WORK REQUEST >> Each line below containing the word "subtotal" needs to be shown.

MATERIAL FOR THE TASK >>
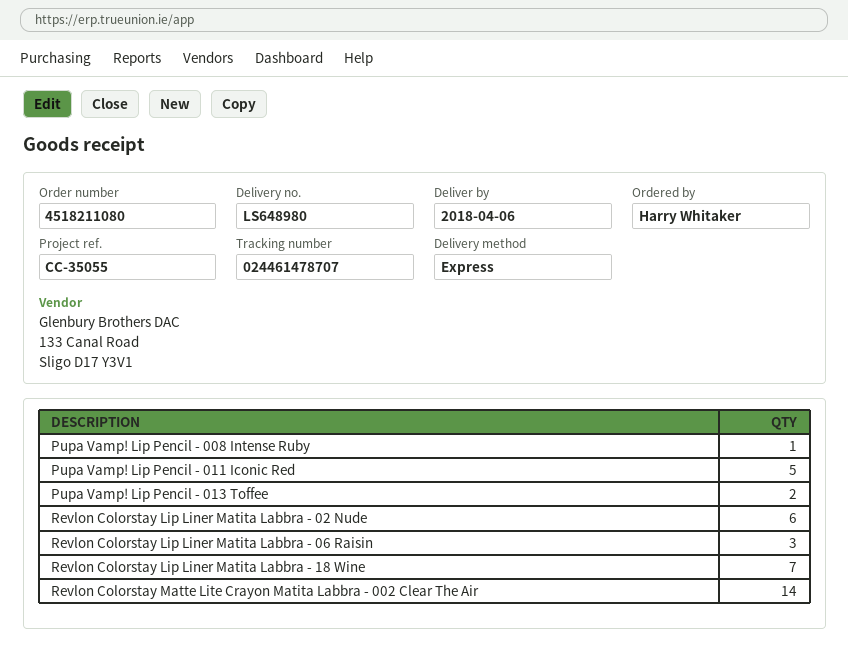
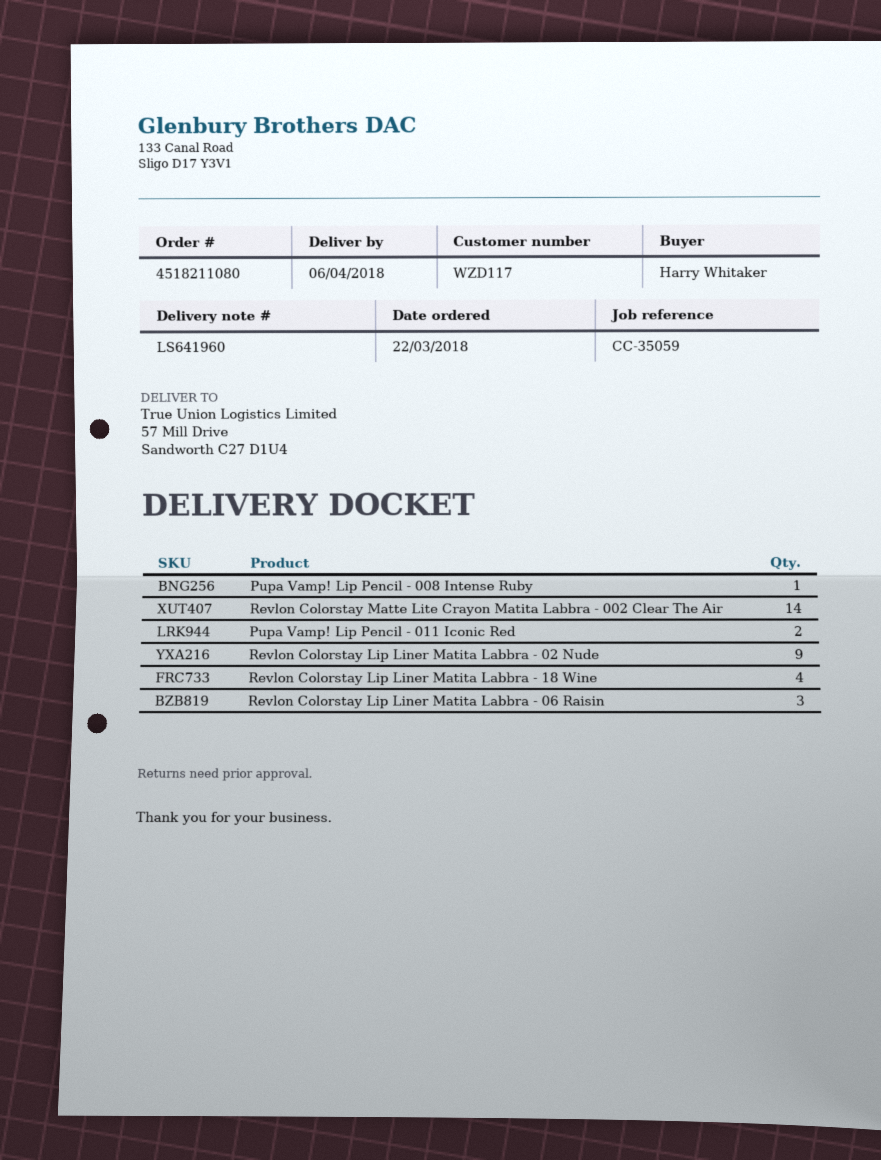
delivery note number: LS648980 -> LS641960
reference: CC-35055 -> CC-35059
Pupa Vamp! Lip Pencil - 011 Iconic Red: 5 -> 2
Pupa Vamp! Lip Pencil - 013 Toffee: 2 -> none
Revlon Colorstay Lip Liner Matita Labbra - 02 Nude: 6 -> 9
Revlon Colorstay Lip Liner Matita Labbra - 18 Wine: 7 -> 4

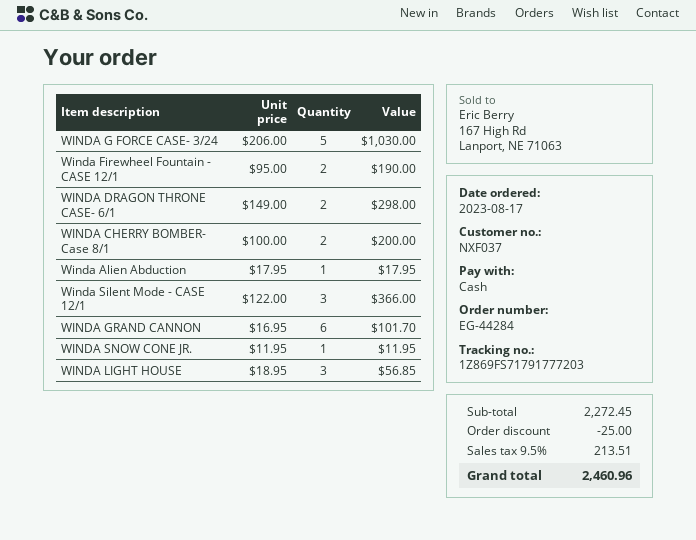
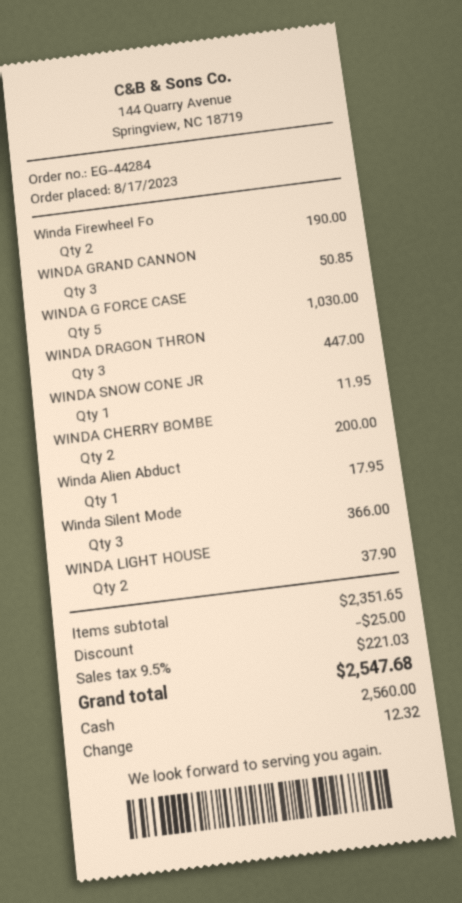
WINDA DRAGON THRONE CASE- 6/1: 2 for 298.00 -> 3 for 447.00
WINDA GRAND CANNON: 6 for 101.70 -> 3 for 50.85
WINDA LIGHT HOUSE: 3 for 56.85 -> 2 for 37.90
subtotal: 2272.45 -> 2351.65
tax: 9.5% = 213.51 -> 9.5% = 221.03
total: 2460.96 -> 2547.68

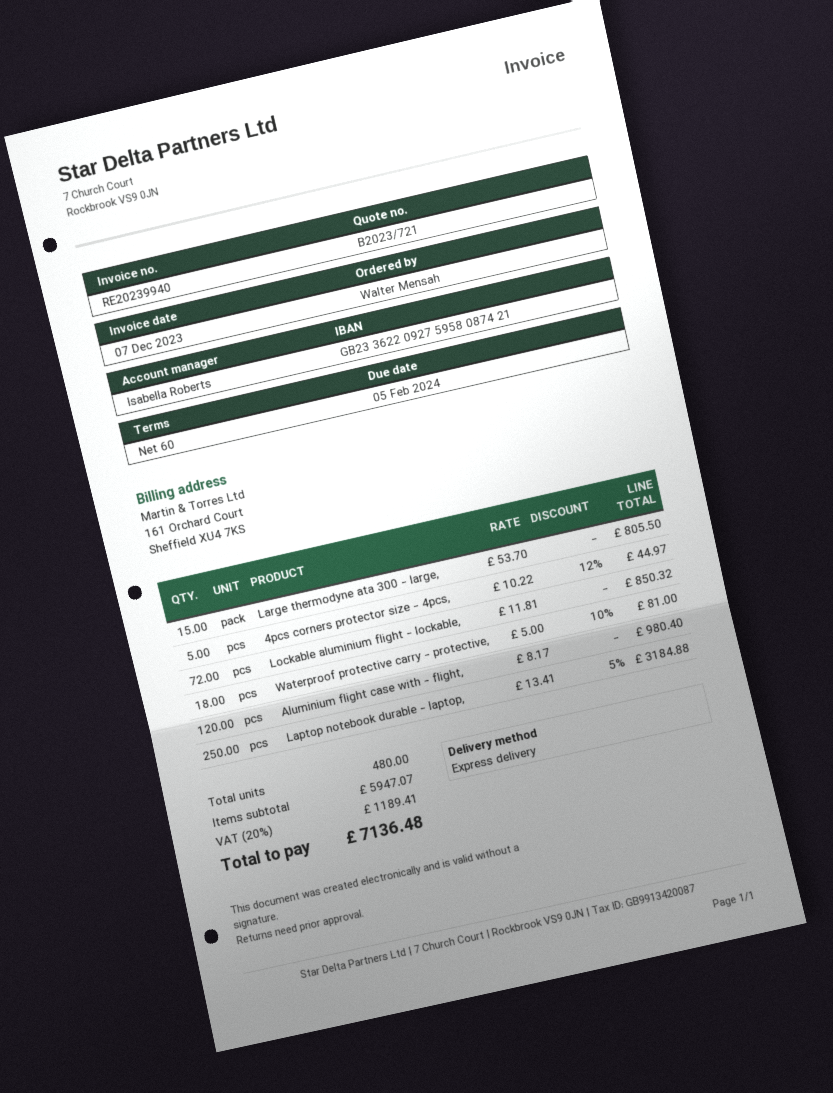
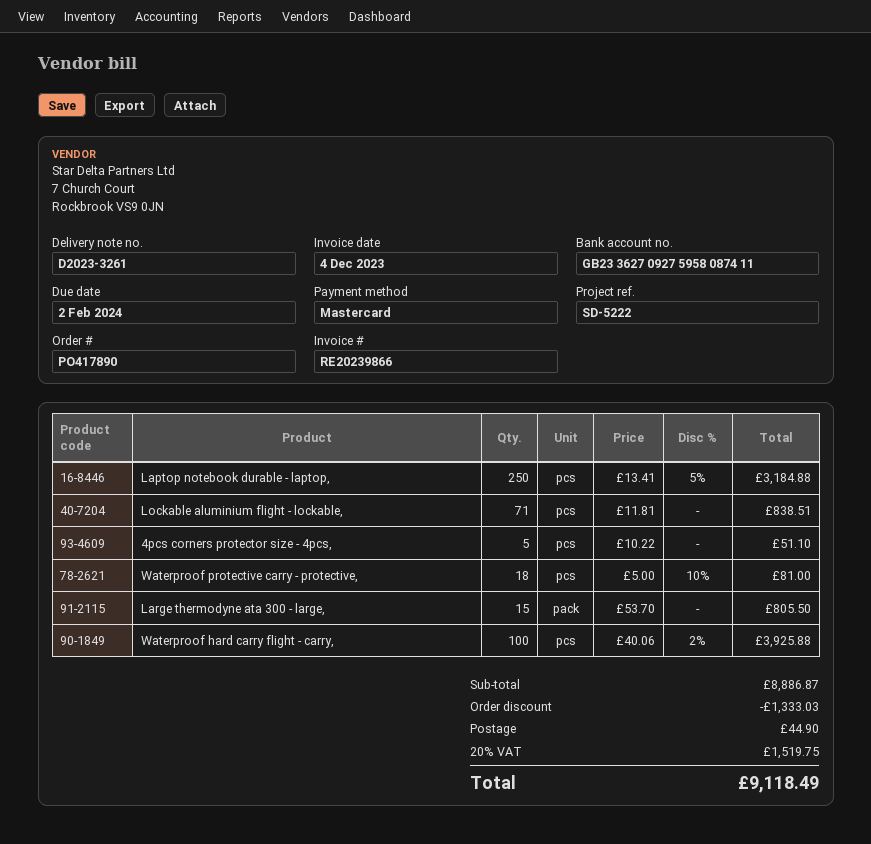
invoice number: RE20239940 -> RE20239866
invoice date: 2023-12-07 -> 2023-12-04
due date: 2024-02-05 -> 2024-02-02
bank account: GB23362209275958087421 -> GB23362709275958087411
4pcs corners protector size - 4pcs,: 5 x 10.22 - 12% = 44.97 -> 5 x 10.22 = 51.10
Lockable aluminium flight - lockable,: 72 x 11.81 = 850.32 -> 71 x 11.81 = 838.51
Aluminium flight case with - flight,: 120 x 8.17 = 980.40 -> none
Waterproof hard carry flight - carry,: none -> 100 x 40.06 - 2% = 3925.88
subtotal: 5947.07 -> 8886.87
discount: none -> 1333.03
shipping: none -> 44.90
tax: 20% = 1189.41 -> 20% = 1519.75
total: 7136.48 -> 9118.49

TASK OUTPUT >>
subtotal: 2272.45 -> 2351.65
subtotal: 5947.07 -> 8886.87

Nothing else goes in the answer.